Disqualifying players for committing too many fouls is a really old practice, but not quite as old as basketball itself.
The idea of removing players from the game after they commit their fourth or fifth or sixth personal foul has been in place for over 100 years. Indeed, disqualification of individual players is today, rather incredibly, the primary and virtually unchallenged method for penalizing fouls all over the world and at all levels of basketball. Yet you and I will likely never learn the name of the person or persons that first came up with the idea.
This is curious. After all, the shot clock had Danny Biasone and Leo Farris, and even the rather more murky-at-the-creation three-point line has multiple named aspirants for Founder status. But who will come forward and claim parenthood for, by far, the oldest feature of them all, the foul-out?
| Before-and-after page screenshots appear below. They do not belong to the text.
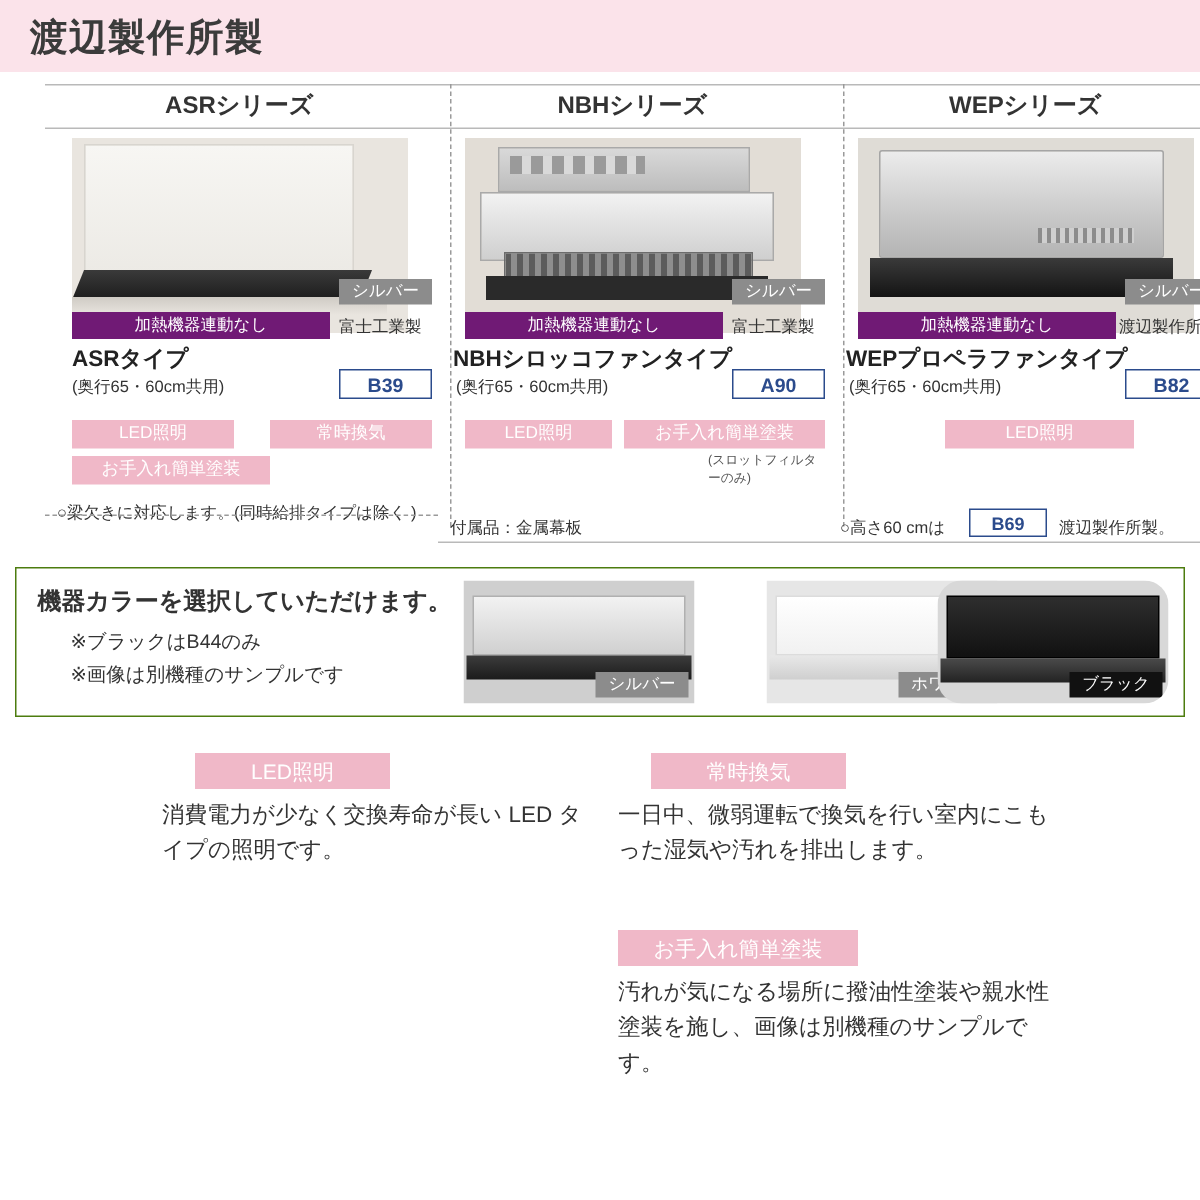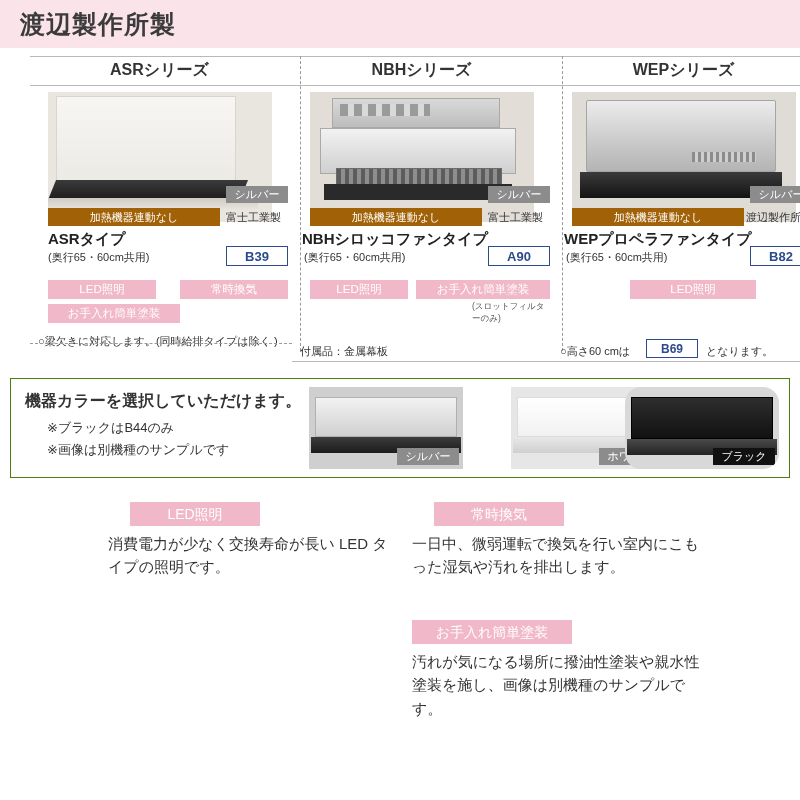--- a/index.html
+++ b/index.html
@@ -82,21 +82,21 @@
   .wep-bg { position:absolute; inset:0; background:#dfdcd6; }
   .wep-hood{position:absolute; left:14px; top:8px; width:190px; height:72px;
              background:linear-gradient(180deg,#ececec 0%,#c9c9c9 60%,#b4b4b4 100%);
              border:1px solid #a5a5a5; border-radius:2px;}
   .wep-lines{position:absolute; left:120px; top:60px; width:64px; height:10px;
              background:repeating-linear-gradient(90deg,#8c8c8c 0 3px,#cfcfcf 3px 6px);}
   .wep-dark{position:absolute; left:8px; top:80px; width:202px; height:26px;
              background:linear-gradient(180deg,#3a3a3a,#141414);}
   
   .grey-bar {
-    position:absolute; height:18px; background:#a16207; color:#fff;
+    position:absolute; height:18px; background:#701a75; color:#fff;
     font-size:11px; text-align:center; line-height:18px;
   }
   .maker {
     position:absolute; font-size:11px; color:#333;
   }
   .silver-tag {
     position:absolute; width:62px; height:17px; background:#8c8c8c;
     color:#fff; font-size:11px; text-align:center; line-height:17px;
   }
   .type-name {
@@ -249,21 +249,21 @@
     <div class="maker" style="left:192px; top:154px;">渡辺製作所製</div>
 
     <div class="type-name" style="left:10px; top:174px;">WEPプロペラファンタイプ</div>
     <div class="type-sub" style="left:12px; top:194px;">(奥行65・60cm共用)</div>
     <div class="code-box" style="left:196px; top:190px;">B82</div>
 
     <div class="pink-tag" style="left:76px; top:224px; width:126px;">LED照明</div>
 
     <div class="note" style="left:6px; top:288px;">○高さ60 cmは</div>
     <div class="code-box" style="left:92px; top:283px; width:52px; height:19px; line-height:18px; font-size:12px;">B69</div>
-    <div class="note" style="left:152px; top:288px;">となります。</div>
+    <div class="note" style="left:152px; top:288px;">渡辺製作所製。</div>
   </div>
 
   <div class="hdash" style="left:0; top:287px; width:262px;"></div>
   <div class="hline" style="left:262px; top:305px; width:518px;"></div>
 </div>
 
 <div class="color-panel">
   <div class="cp-title">機器カラーを選択していただけます。</div>
   <div class="cp-note1">※ブラックはB44のみ</div>
   <div class="cp-note2">※画像は別機種のサンプルです</div>

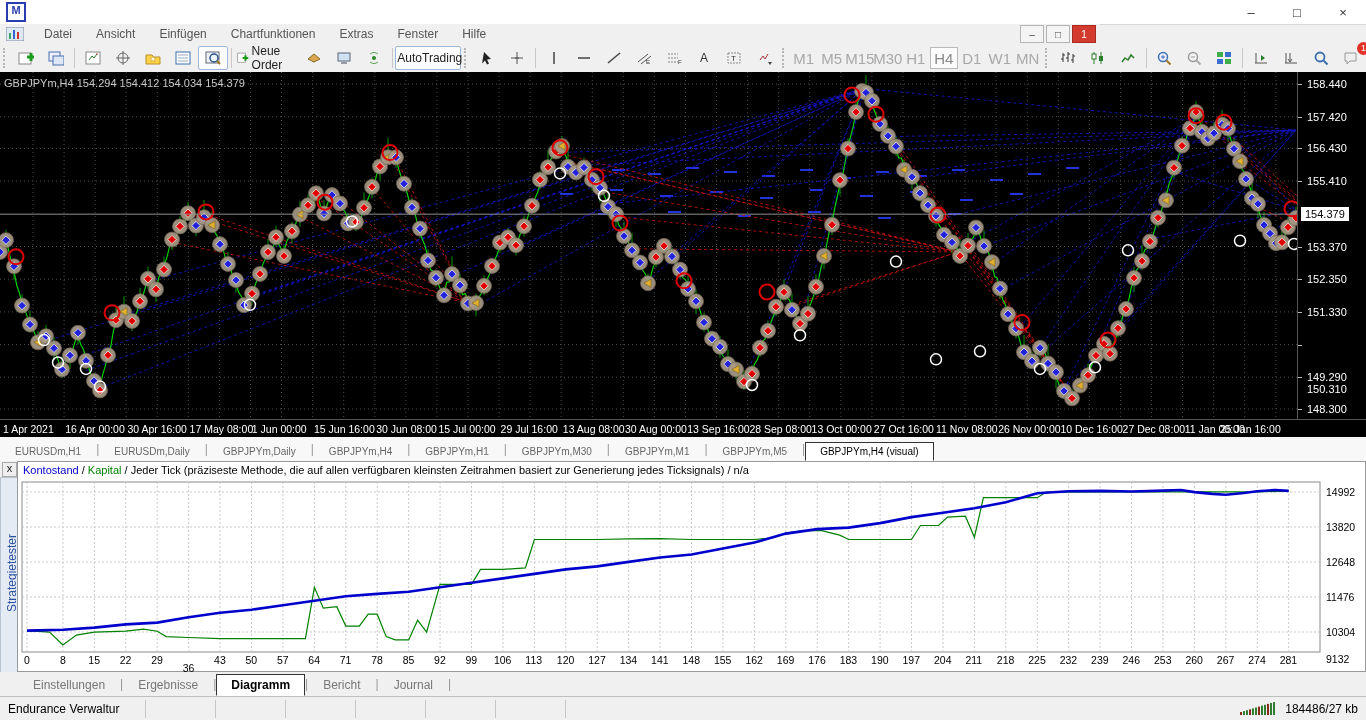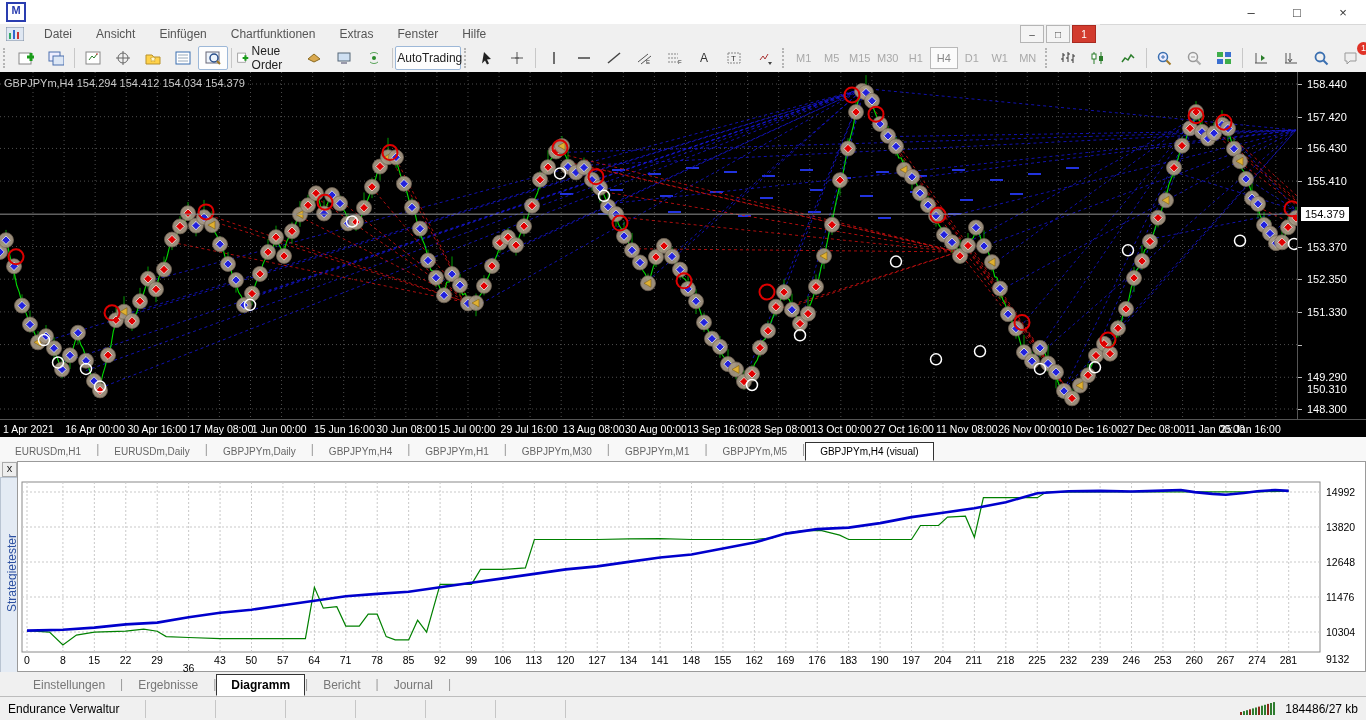--- a/index.html
+++ b/index.html
@@ -18,21 +18,21 @@
   .childbtns{margin-left:auto;display:flex;align-items:center;margin-right:4px;}
   .childbtn{width:22px;height:16px;border:1px solid #b5b5b5;background:#f4f4f4;margin-left:2px;
             display:flex;align-items:center;justify-content:center;font-size:10px;color:#444;}
   .childbtn.red{background:#d23b2e;color:#fff;border-color:#a82a20;}
   
   .toolbar{position:absolute;left:0;top:44px;width:1366px;height:28px;background:#f0f0f0;display:flex;align-items:center;border-bottom:1px solid #cfcfcf;}
   .grip{width:4px;height:20px;margin:0 3px;border-left:2px dotted #b5b5b5;}
   .tbtn{height:22px;min-width:24px;display:flex;align-items:center;justify-content:center;padding:0 2px;border:1px solid transparent;border-radius:2px;}
   .tbtn.pressed{background:#fdfdfd;border:1px solid #9db8d8;}
   .tbtn .lbl{margin-left:3px;font-size:12px;color:#222;}
-  .tfbtn{height:20px;min-width:26px;display:flex;align-items:center;justify-content:center;color:#a8a8a8;font-size:11px;border:1px solid transparent;}
+  .tfbtn{height:20px;min-width:26px;display:flex;align-items:center;justify-content:center;color:#a8a8a8;font-size:15px;border:1px solid transparent;}
   .tfbtn.pressed{background:#fbfbfb;border:1px solid #b9b9b9;color:#888;}
   .badge{position:absolute;right:-5px;top:-5px;background:#e03226;color:#fff;border-radius:8px;font-size:9px;width:13px;height:13px;line-height:13px;text-align:center;}
   
   .chartwrap{position:absolute;left:0;top:72px;width:1366px;height:365px;background:#000;}
   #mainChart{position:absolute;left:0;top:0;}
   .chartlabel{position:absolute;left:4px;top:5px;color:#c9c9c9;font-size:11px;}
   .priceaxis{position:absolute;left:1297px;top:0;width:69px;height:347px;background:#000;border-left:1px solid #555;}
   .pricelab{position:absolute;left:9px;color:#fff;font-size:11px;}
   .pricetick{position:absolute;left:0;width:4px;height:1px;background:#bbb;}
   .pricecur{position:absolute;left:3px;background:#fff;color:#000;font-size:11px;padding:0 4px;line-height:14px;}
@@ -1097,20 +1097,23 @@
       <span class="ctabsep">|</span>
       <div class="ctab active">GBPJPYm,H4 (visual)</div>
     </div>
 
   <div class="tester">
     <div class="testerclose">x</div>
     <div class="testerside">
         <span>Strategietester</span>
       </div>
     <div class="testerpanel">
+      <div class="testerhead">
+        <span style="color:#0000cc;">Kontostand</span><span> / </span><span style="color:#008000;">Kapital</span><span> / </span><span>Jeder Tick (präziseste Methode, die auf allen verfügbaren kleinsten Zeitrahmen basiert zur Generierung jedes Ticksignals)</span><span> / </span><span>n/a</span>
+      </div>
       <svg id="testerChart" width="1349" height="192">
           <rect x="4" y="20" width="1298" height="170" fill="#ffffff" stroke="#8a8a8a"></rect>
           <line x1="9" y1="20" x2="9" y2="190" stroke="#c9c9c9" stroke-dasharray="2,2"></line>
           <line x1="44.92" y1="20" x2="44.92" y2="190" stroke="#c9c9c9" stroke-dasharray="2,2"></line>
           <line x1="76.35000000000001" y1="20" x2="76.35000000000001" y2="190" stroke="#c9c9c9" stroke-dasharray="2,2"></line>
           <line x1="107.78" y1="20" x2="107.78" y2="190" stroke="#c9c9c9" stroke-dasharray="2,2"></line>
           <line x1="139.21" y1="20" x2="139.21" y2="190" stroke="#c9c9c9" stroke-dasharray="2,2"></line>
           <line x1="170.64000000000001" y1="20" x2="170.64000000000001" y2="190" stroke="#c9c9c9" stroke-dasharray="2,2"></line>
           <line x1="202.07000000000002" y1="20" x2="202.07000000000002" y2="190" stroke="#c9c9c9" stroke-dasharray="2,2"></line>
           <line x1="233.5" y1="20" x2="233.5" y2="190" stroke="#c9c9c9" stroke-dasharray="2,2"></line>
We do know the name in question wasn’t Naismith. In the good doctor’s 13 original rules, a player picking up their second foul was removed from the game, but only until the next basket was scored. That was actually more punitive than it sounds (scoring was infrequent at the dawn of “basket ball”), but the essential point is a player could still come back into the game after he or she had served their penalty.
That idea turned out to be surprisingly short-lived. By 1910, at the latest, officials in some college games were disqualifying players for committing too many fouls. The foul limit has been tweaked over the ensuing 100-plus years, and, when the upstart NBA rolled out in 1946, player disqualifications were part of that league’s original equipment.